* _EXERCISE GOAL_: Type each record below again, with the same words.

* _Change detection data_:
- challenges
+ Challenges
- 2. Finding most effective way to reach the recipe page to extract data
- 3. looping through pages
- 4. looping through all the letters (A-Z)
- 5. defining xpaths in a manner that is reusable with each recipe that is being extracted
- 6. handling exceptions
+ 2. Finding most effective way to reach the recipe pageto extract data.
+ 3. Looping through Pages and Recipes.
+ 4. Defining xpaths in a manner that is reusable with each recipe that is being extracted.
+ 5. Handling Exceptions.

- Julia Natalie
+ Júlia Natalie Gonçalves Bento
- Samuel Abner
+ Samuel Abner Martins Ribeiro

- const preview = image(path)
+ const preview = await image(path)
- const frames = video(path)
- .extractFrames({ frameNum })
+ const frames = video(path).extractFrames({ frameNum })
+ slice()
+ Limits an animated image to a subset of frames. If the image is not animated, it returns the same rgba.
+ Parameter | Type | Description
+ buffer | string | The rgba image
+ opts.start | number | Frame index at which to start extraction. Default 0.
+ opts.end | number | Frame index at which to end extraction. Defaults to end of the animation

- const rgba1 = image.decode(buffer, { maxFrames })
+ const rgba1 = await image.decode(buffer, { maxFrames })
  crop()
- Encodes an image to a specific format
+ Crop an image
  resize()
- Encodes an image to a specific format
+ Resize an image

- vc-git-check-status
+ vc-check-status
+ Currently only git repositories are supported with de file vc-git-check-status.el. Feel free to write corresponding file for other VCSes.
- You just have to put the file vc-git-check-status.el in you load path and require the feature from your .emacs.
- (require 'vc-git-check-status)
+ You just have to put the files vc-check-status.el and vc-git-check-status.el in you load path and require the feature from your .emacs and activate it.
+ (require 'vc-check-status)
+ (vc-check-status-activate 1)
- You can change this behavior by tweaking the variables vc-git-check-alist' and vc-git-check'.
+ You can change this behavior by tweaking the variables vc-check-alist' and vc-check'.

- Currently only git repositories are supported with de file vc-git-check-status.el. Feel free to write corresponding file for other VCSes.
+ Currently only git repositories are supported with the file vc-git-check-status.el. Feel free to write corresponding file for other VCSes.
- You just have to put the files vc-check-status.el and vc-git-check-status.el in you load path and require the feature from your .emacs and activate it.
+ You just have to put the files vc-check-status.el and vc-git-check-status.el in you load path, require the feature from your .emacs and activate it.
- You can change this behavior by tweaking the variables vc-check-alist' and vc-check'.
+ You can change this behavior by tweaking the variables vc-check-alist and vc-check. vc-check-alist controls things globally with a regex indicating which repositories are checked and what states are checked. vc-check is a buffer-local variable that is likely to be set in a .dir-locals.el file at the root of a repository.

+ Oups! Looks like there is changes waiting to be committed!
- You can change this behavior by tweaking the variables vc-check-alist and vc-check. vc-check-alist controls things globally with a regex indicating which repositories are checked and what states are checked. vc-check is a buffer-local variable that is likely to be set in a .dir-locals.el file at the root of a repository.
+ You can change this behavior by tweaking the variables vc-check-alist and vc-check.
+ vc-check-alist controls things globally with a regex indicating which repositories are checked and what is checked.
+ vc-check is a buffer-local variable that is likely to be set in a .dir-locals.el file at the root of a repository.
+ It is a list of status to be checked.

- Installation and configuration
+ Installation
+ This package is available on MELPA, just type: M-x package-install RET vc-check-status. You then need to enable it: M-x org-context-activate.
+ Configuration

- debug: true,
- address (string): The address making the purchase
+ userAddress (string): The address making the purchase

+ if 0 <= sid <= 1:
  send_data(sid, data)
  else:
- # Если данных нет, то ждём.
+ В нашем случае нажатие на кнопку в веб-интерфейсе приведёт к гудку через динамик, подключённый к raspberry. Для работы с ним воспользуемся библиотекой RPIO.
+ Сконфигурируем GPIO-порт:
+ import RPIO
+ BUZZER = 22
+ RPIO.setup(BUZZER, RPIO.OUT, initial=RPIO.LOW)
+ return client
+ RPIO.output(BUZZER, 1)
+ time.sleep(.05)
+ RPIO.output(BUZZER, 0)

* _ANSWER_:
- challenges
+ Challenges
- 2. Finding most effective way to reach the recipe page to extract data
- 3. looping through pages
- 4. looping through all the letters (A-Z)
- 5. defining xpaths in a manner that is reusable with each recipe that is being extracted
- 6. handling exceptions
+ 2. Finding most effective way to reach the recipe pageto extract data.
+ 3. Looping through Pages and Recipes.
+ 4. Defining xpaths in a manner that is reusable with each recipe that is being extracted.
+ 5. Handling Exceptions.

- Julia Natalie
+ Júlia Natalie Gonçalves Bento
- Samuel Abner
+ Samuel Abner Martins Ribeiro

- const preview = image(path)
+ const preview = await image(path)
- const frames = video(path)
- .extractFrames({ frameNum })
+ const frames = video(path).extractFrames({ frameNum })
+ slice()
+ Limits an animated image to a subset of frames. If the image is not animated, it returns the same rgba.
+ Parameter | Type | Description
+ buffer | string | The rgba image
+ opts.start | number | Frame index at which to start extraction. Default 0.
+ opts.end | number | Frame index at which to end extraction. Defaults to end of the animation

- const rgba1 = image.decode(buffer, { maxFrames })
+ const rgba1 = await image.decode(buffer, { maxFrames })
  crop()
- Encodes an image to a specific format
+ Crop an image
  resize()
- Encodes an image to a specific format
+ Resize an image

- vc-git-check-status
+ vc-check-status
+ Currently only git repositories are supported with de file vc-git-check-status.el. Feel free to write corresponding file for other VCSes.
- You just have to put the file vc-git-check-status.el in you load path and require the feature from your .emacs.
- (require 'vc-git-check-status)
+ You just have to put the files vc-check-status.el and vc-git-check-status.el in you load path and require the feature from your .emacs and activate it.
+ (require 'vc-check-status)
+ (vc-check-status-activate 1)
- You can change this behavior by tweaking the variables vc-git-check-alist' and vc-git-check'.
+ You can change this behavior by tweaking the variables vc-check-alist' and vc-check'.

- Currently only git repositories are supported with de file vc-git-check-status.el. Feel free to write corresponding file for other VCSes.
+ Currently only git repositories are supported with the file vc-git-check-status.el. Feel free to write corresponding file for other VCSes.
- You just have to put the files vc-check-status.el and vc-git-check-status.el in you load path and require the feature from your .emacs and activate it.
+ You just have to put the files vc-check-status.el and vc-git-check-status.el in you load path, require the feature from your .emacs and activate it.
- You can change this behavior by tweaking the variables vc-check-alist' and vc-check'.
+ You can change this behavior by tweaking the variables vc-check-alist and vc-check. vc-check-alist controls things globally with a regex indicating which repositories are checked and what states are checked. vc-check is a buffer-local variable that is likely to be set in a .dir-locals.el file at the root of a repository.

+ Oups! Looks like there is changes waiting to be committed!
- You can change this behavior by tweaking the variables vc-check-alist and vc-check. vc-check-alist controls things globally with a regex indicating which repositories are checked and what states are checked. vc-check is a buffer-local variable that is likely to be set in a .dir-locals.el file at the root of a repository.
+ You can change this behavior by tweaking the variables vc-check-alist and vc-check.
+ vc-check-alist controls things globally with a regex indicating which repositories are checked and what is checked.
+ vc-check is a buffer-local variable that is likely to be set in a .dir-locals.el file at the root of a repository.
+ It is a list of status to be checked.

- Installation and configuration
+ Installation
+ This package is available on MELPA, just type: M-x package-install RET vc-check-status. You then need to enable it: M-x org-context-activate.
+ Configuration

- debug: true,
- address (string): The address making the purchase
+ userAddress (string): The address making the purchase

+ if 0 <= sid <= 1:
  send_data(sid, data)
  else:
- # Если данных нет, то ждём.
+ В нашем случае нажатие на кнопку в веб-интерфейсе приведёт к гудку через динамик, подключённый к raspberry. Для работы с ним воспользуемся библиотекой RPIO.
+ Сконфигурируем GPIO-порт:
+ import RPIO
+ BUZZER = 22
+ RPIO.setup(BUZZER, RPIO.OUT, initial=RPIO.LOW)
+ return client
+ RPIO.output(BUZZER, 1)
+ time.sleep(.05)
+ RPIO.output(BUZZER, 0)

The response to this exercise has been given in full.